No comments on this section, but a general comment:
AWDC would like to emphasize the importance to include wording that credit and financial institutions should document and motivate decisions to refuse a business relationship or to apply risk-mitigating measures. In many cases, credit and financial institutions do not reply to requests to enter into a business relationship. In other cases, refusals are given by phone, without any motivation.
AWDC wishes to highlight that the blanket refusal or termination by credit and financial institutions of a business relationship is sometimes not (only) motivated on the basis of ML/TF risks. AWDC has witnessed, in the Belgian market, a clear trend whereby credit and financial institution rely on ESG-considerations to justify a blanket refusal or termination.
Example: Belfius has issued a “Transition Acceleration Policy” (“TAP”) whereby companies that are (allegedly) in breach of one of the ten UN Global Compact principles and/or are active in any of the “controversial or sensitive” sectors “are excluded” from obtaining the a number of financial products and services from any Belfius Group companies
In relation to point 9 of the draft guidelines, where it is said that there should be a differentiation between the risks associated with a particular category of customers and the risks associated with individual customers that belong to this category, AWDC can only report that, as a general rule, credit and financial institutions based in Belgium continue to refuse or terminate business relationships with companies active in the diamond industry, without there being any concrete and serious risk assessment of the individual companies. In most cases, when a diamond company wishes to open a bank account with a credit and financial institution, the latter do not even ask for concrete information which would allow the bank to conduct a risk assessment. Blanket refusals and terminations remain the rule. It can therefore be said that in the overwhelming majority of cases, diamond traders continue to be rejected by credit and financial institutions based in Belgium. Credit and financial institutions do not try understand and assess, on the basis of concrete information, the ML/TF risks associated with entering into a business relationship with a diamond trader. This is, in our view, at odds with the risk-based approach warranted under the Directive (EU) 2015/849.
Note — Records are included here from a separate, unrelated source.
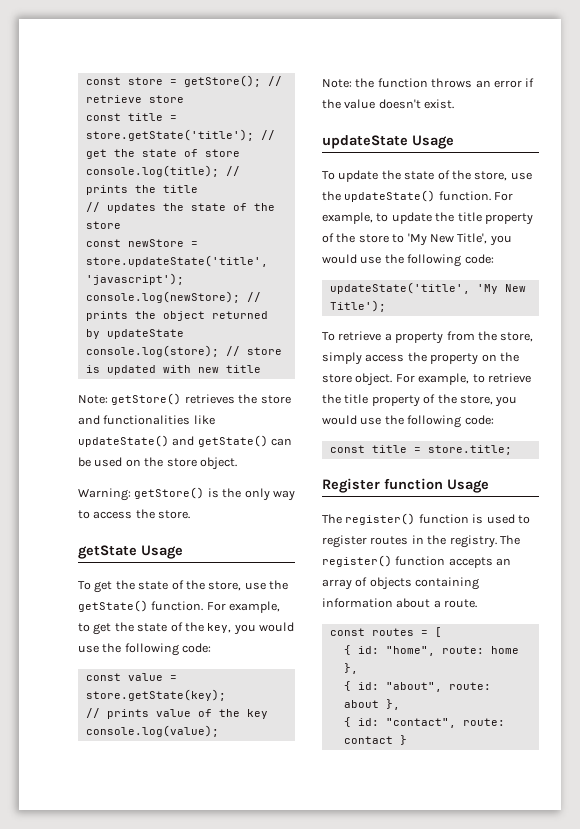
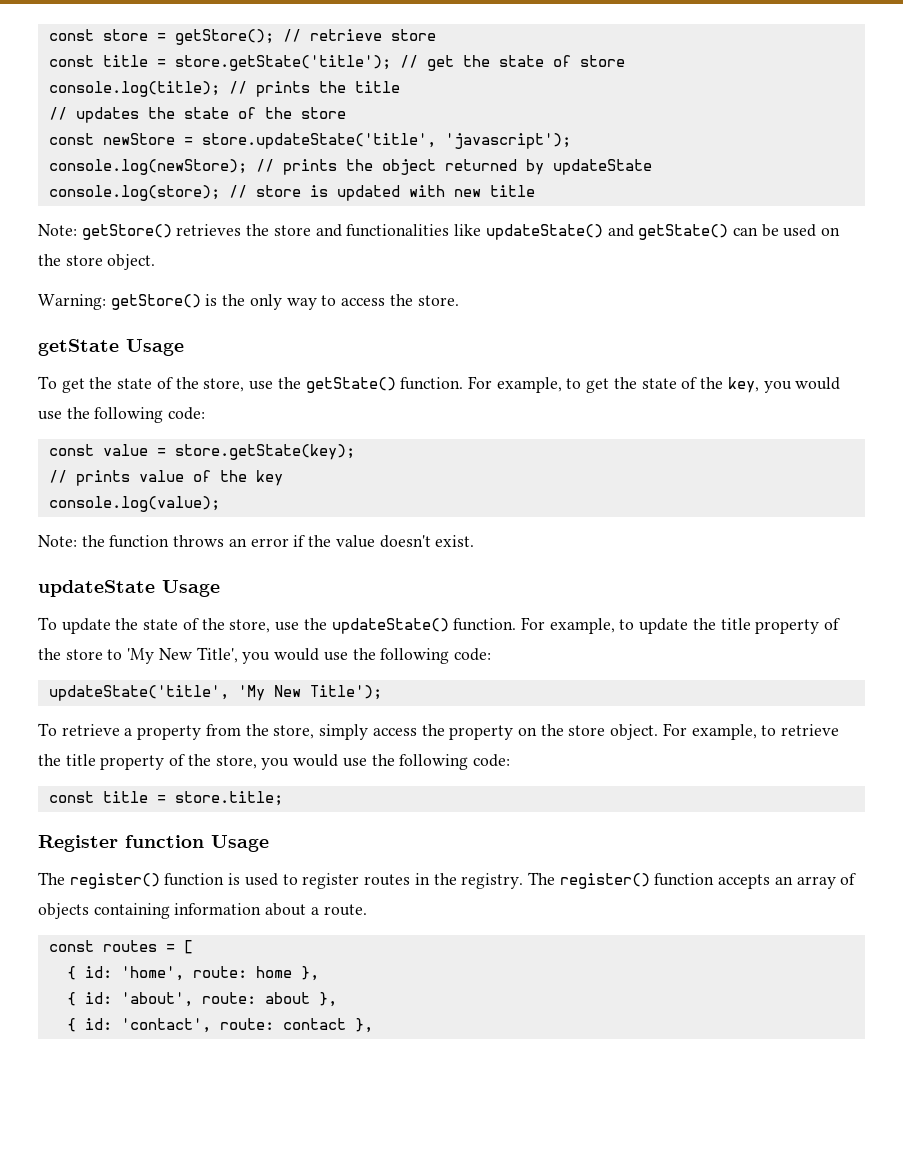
- { id: "home", route: home },
+ { id: 'home', route: home },
- { id: "about", route: about },
+ { id: 'about', route: about },
- { id: "contact", route: contact }
+ { id: 'contact', route: contact },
In relation to point 12 of the draft guidelines, where it is said that before taking a decision to reject or to terminate a business relationship, credit and financial institutions should satisfy themselves that they have considered, and rejected, all possible mitigating measures that could reasonably be applied in the particular case, AWDC continues to observe in practice that credit and financial institutions based in Belgium continue to apply a binary logic: either the business relationship is granted or it is totally rejected. To the best of our knowledge, the use of mitigating measures is non existing. AWDC would welcome that the guidelines specify that credit and financial institutions must keep a record of the mitigating measures that have been considered in concrete cases, together with the reasons why these measures were considered to be insufficient. It would also be very much welcomed that in particular cases credit and financial institutions must produce proof of the fact that these measures have effectively been considered (e.g., in proceedings where diamond companies challenge the lawfulness of the refusal or termination of a business relationship).
In relation to point 14 of the draft guidelines: AWDC fully agrees that credit and financial institutions should document any decision to refuse or terminate a business relationship and the reason for doing so. In practice, many credit and financial institutions argue that the so-called tipping-off prohibition prevents them to explain why a business relationship is refused or terminated. In the rare cases the lawfulness of the refusal or termination decision of the bank is challenged, banks usually refer to the tipping-off prohibition and argue that they are prevented by law to comment on the reasons why the business relationship has been refused or terminated. AWDC believes that guidelines should explain that the tipping-off prohibition cannot be applied in such a way that credit and financial institutions cannot motivate the decisions they have taken. Furthermore, it would also be welcomed if the guidelines specify that the tipping-off prohibition does not prevent credit and financial institutions to produce proof that an individual risk assessment has taken place. In addition, it would be welcomed if the guidelines specify that in particular cases credit and financial institutions should be able to produce a document that demonstrates that it has actually considered, on the basis of concrete information and on an individual basis, why a business relationship had to be refused or terminated.
In relation to point 18 of the draft guidelines, AWDC would welcome that it is specified that these policies and procedures must be published (i.e., be publicly available). For most companies these policies and procedures are simply a black box that sits with the compliance department of banks. It most cases, it is not even possible to interact directly with the compliance department.
In relation to point 20 of the draft guidelines, AWDC wishes to observe that in practice banks see the refusal or termination of the business relationship as the only option. For example, in a pending case where a diamond trader challenges the lawfulness of a Belgian bank’s decision to terminate a long standing business relationship with a diamond trader, the bank argues that its “only option” was to terminate that relationship, even though the alleged infringements of the AML legislation are vague and not substantiated. AWDC would welcome the clarification that the options chosen by the bank should be proportional and in line with the principle of non-discrimination.